Cassavetes is not a filmmaker concerned with classical narrative construction.  His films do not have plot propelled along at a nice clip by characters with thin psychological motives.  His characters are more complex and flawed than that, which derails the forward momentum we expect from the bulk of Hollywood films.  Instead, his films are structured around prolonged moments:  dinners, encounters in bars, conversations in bed.  A Woman Under the Influence, out of all the Cassavetes films reviewed thus far, best illustrates this preoccupation and uses it to continuously shift the viewer’s empathy.

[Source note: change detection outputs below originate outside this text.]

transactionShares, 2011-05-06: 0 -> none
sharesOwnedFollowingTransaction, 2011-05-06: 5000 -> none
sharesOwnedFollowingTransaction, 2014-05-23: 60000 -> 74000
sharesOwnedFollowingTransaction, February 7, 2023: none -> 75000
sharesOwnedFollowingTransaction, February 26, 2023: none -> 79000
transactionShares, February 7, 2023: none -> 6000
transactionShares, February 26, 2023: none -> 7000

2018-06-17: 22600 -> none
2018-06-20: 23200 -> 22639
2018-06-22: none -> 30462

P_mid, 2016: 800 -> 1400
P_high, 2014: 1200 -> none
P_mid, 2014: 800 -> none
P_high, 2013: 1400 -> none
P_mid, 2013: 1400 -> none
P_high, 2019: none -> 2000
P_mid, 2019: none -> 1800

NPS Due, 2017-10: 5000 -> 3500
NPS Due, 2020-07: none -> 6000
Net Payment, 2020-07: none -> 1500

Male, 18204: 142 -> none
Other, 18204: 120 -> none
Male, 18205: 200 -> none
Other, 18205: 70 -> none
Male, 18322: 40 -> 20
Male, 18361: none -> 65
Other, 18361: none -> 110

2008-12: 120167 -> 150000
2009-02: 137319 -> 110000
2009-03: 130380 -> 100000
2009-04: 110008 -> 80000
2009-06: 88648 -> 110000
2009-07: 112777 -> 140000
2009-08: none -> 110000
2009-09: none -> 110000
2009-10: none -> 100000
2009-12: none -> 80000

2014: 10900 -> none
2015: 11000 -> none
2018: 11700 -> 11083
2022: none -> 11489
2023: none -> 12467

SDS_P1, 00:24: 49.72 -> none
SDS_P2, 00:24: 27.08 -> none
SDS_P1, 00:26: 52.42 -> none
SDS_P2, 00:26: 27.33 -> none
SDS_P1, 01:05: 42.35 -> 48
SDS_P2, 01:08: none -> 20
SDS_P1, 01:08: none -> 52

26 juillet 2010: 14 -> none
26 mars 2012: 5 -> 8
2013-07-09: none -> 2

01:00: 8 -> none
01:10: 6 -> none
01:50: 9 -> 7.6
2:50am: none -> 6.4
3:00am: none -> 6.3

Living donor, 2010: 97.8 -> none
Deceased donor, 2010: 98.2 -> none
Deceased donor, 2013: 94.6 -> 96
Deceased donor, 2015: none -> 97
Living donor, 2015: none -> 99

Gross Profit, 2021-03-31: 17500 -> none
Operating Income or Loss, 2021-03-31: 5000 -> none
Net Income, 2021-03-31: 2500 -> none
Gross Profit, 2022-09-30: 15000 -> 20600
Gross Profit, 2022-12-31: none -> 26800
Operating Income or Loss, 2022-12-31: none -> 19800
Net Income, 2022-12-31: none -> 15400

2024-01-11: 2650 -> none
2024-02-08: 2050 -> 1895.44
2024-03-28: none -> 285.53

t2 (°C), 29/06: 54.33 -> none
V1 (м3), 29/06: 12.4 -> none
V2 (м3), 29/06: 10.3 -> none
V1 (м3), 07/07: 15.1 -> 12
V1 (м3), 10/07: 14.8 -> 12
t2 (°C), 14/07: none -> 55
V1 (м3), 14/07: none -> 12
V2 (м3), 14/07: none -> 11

In the opening of the film, we’re introduced to Mabel (Gena Rowlands), an eccentric Los Angeles housewife who sends her children off to her mother’s for the evening so she can spend a quiet night alone with her husband Nick (Peter Falk).  Nick, a construction worker, is sent on an emergency assignment and needs to cancel their date.  Mabel smokes and drinks alone before finally heading down Hollywood Boulevard to find a man to take her home.  In those opening moments, we register Mabel’s excitement and disappointment, but we also find ourselves sitting in judgment.  Isn’t it a bit rash to drunkenly seek out a lover because of a cancelled date?  We also begin to realize that Mabel may be a bit more than eccentric.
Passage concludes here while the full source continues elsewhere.